━━━━━ Data listing ━━━━━

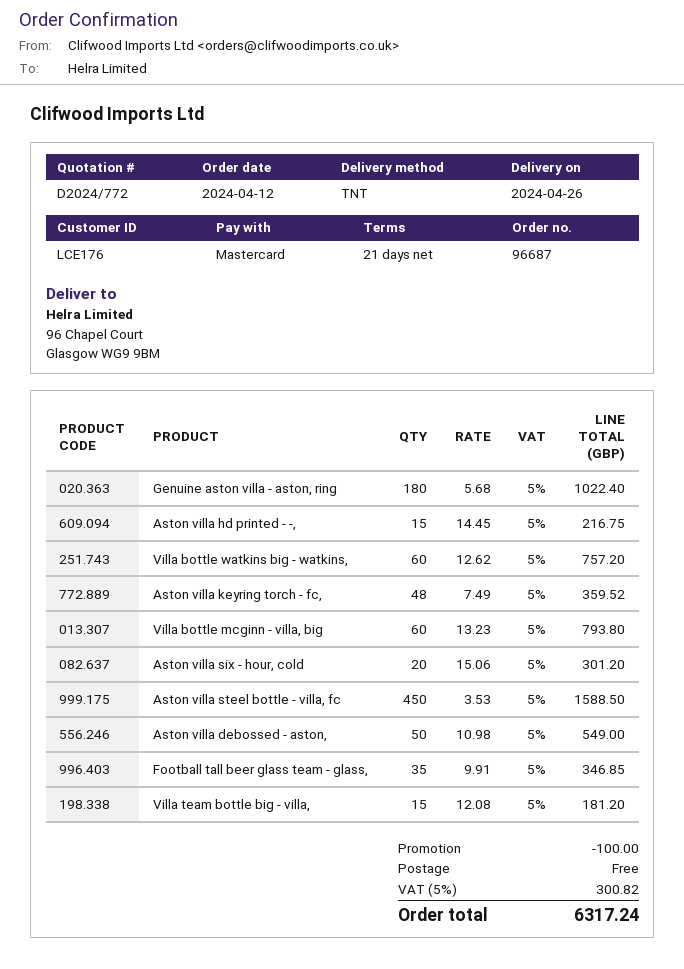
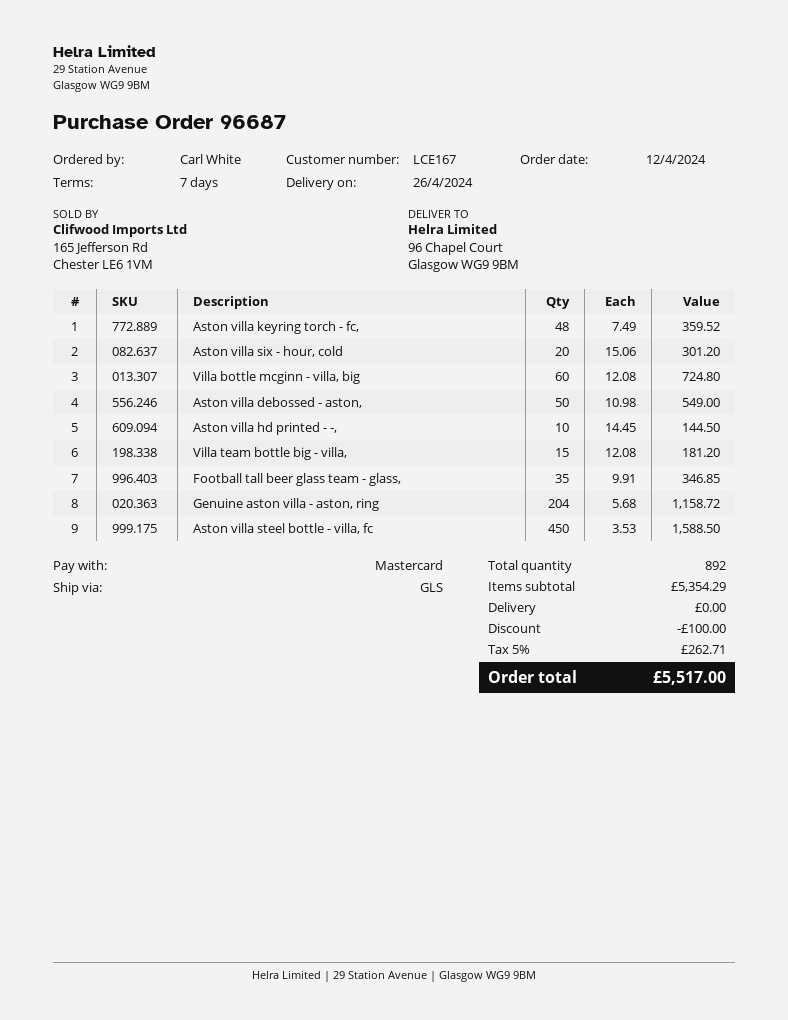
payment terms: 21 days -> 7 days
customer number: LCE176 -> LCE167
shipping method: TNT -> GLS
Genuine aston villa - aston, ring: 180 x 5.68 = 1022.40 -> 204 x 5.68 = 1158.72
Aston villa hd printed - -,: 15 x 14.45 = 216.75 -> 10 x 14.45 = 144.50
Villa bottle watkins big - watkins,: 60 x 12.62 = 757.20 -> none
Villa bottle mcginn - villa, big: 60 x 13.23 = 793.80 -> 60 x 12.08 = 724.80
tax: 5% = 300.82 -> 5% = 262.71
total: 6317.24 -> 5517.00

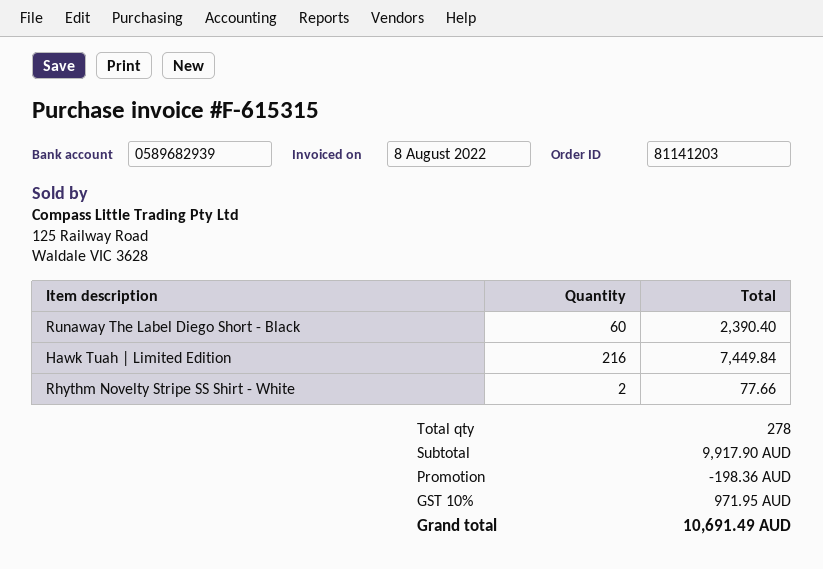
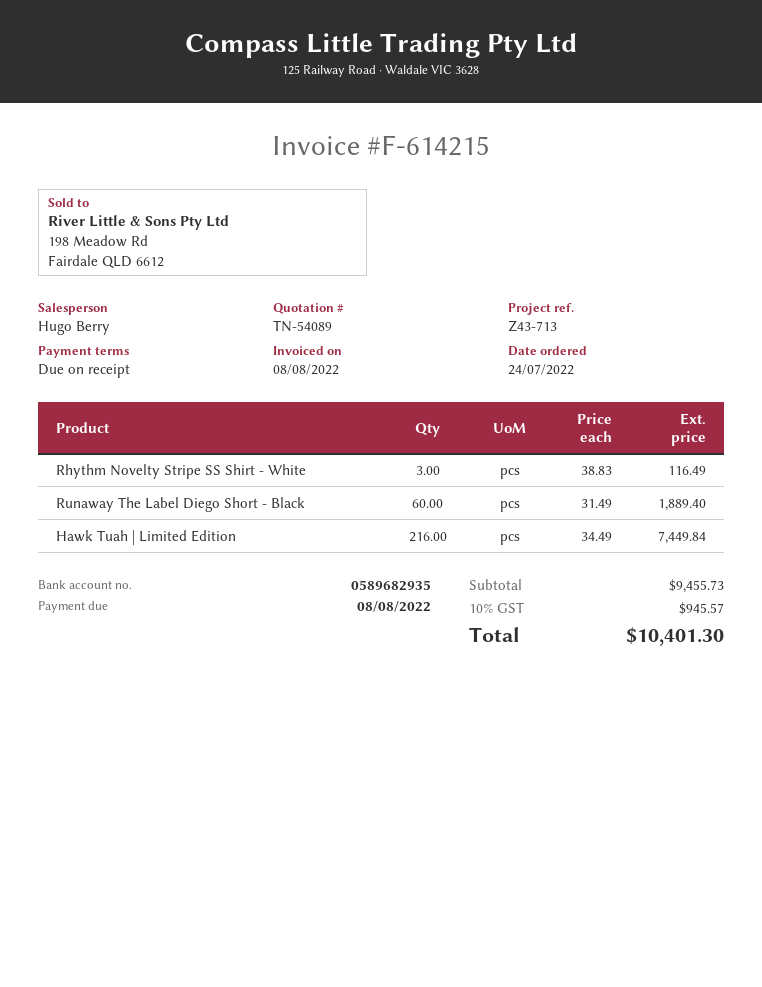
invoice number: F-615315 -> F-614215
bank account: 0589682939 -> 0589682935
Runaway The Label Diego Short - Black: 60 for 2390.40 -> 60 for 1889.40
Rhythm Novelty Stripe SS Shirt - White: 2 for 77.66 -> 3 for 116.49
subtotal: 9917.90 -> 9455.73
discount: 198.36 -> none
tax: 10% = 971.95 -> 10% = 945.57
total: 10691.49 -> 10401.30

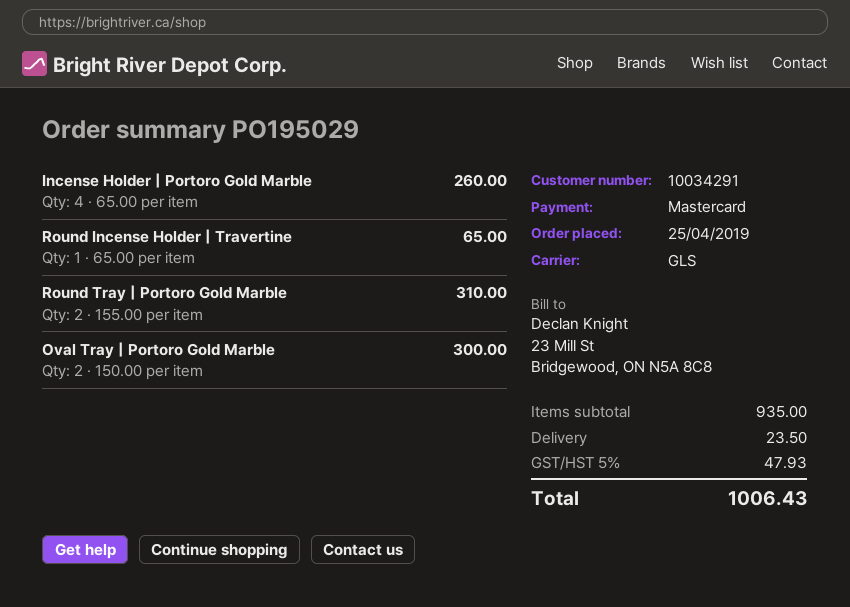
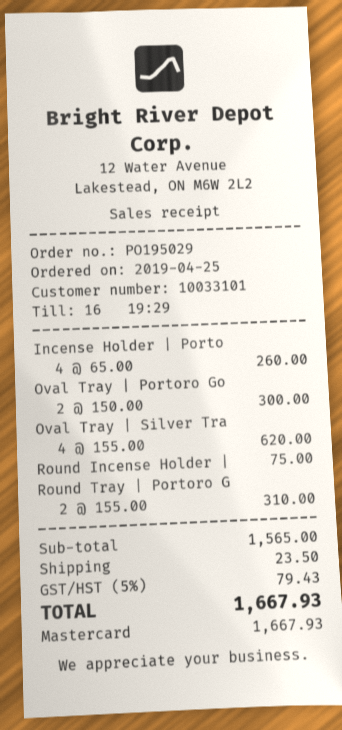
customer number: 10034291 -> 10033101
Round Incense Holder | Travertine: 1 x 65.00 = 65.00 -> 1 x 75.00 = 75.00
Oval Tray | Silver Tra: none -> 4 x 155.00 = 620.00
subtotal: 935.00 -> 1565.00
tax: 5% = 47.93 -> 5% = 79.43
total: 1006.43 -> 1667.93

━━━━━

- [Exercise]
Every line in the data above needs to be given again exactly, pictures aside.

- [Solution to the problem]
payment terms: 21 days -> 7 days
customer number: LCE176 -> LCE167
shipping method: TNT -> GLS
Genuine aston villa - aston, ring: 180 x 5.68 = 1022.40 -> 204 x 5.68 = 1158.72
Aston villa hd printed - -,: 15 x 14.45 = 216.75 -> 10 x 14.45 = 144.50
Villa bottle watkins big - watkins,: 60 x 12.62 = 757.20 -> none
Villa bottle mcginn - villa, big: 60 x 13.23 = 793.80 -> 60 x 12.08 = 724.80
tax: 5% = 300.82 -> 5% = 262.71
total: 6317.24 -> 5517.00

invoice number: F-615315 -> F-614215
bank account: 0589682939 -> 0589682935
Runaway The Label Diego Short - Black: 60 for 2390.40 -> 60 for 1889.40
Rhythm Novelty Stripe SS Shirt - White: 2 for 77.66 -> 3 for 116.49
subtotal: 9917.90 -> 9455.73
discount: 198.36 -> none
tax: 10% = 971.95 -> 10% = 945.57
total: 10691.49 -> 10401.30

customer number: 10034291 -> 10033101
Round Incense Holder | Travertine: 1 x 65.00 = 65.00 -> 1 x 75.00 = 75.00
Oval Tray | Silver Tra: none -> 4 x 155.00 = 620.00
subtotal: 935.00 -> 1565.00
tax: 5% = 47.93 -> 5% = 79.43
total: 1006.43 -> 1667.93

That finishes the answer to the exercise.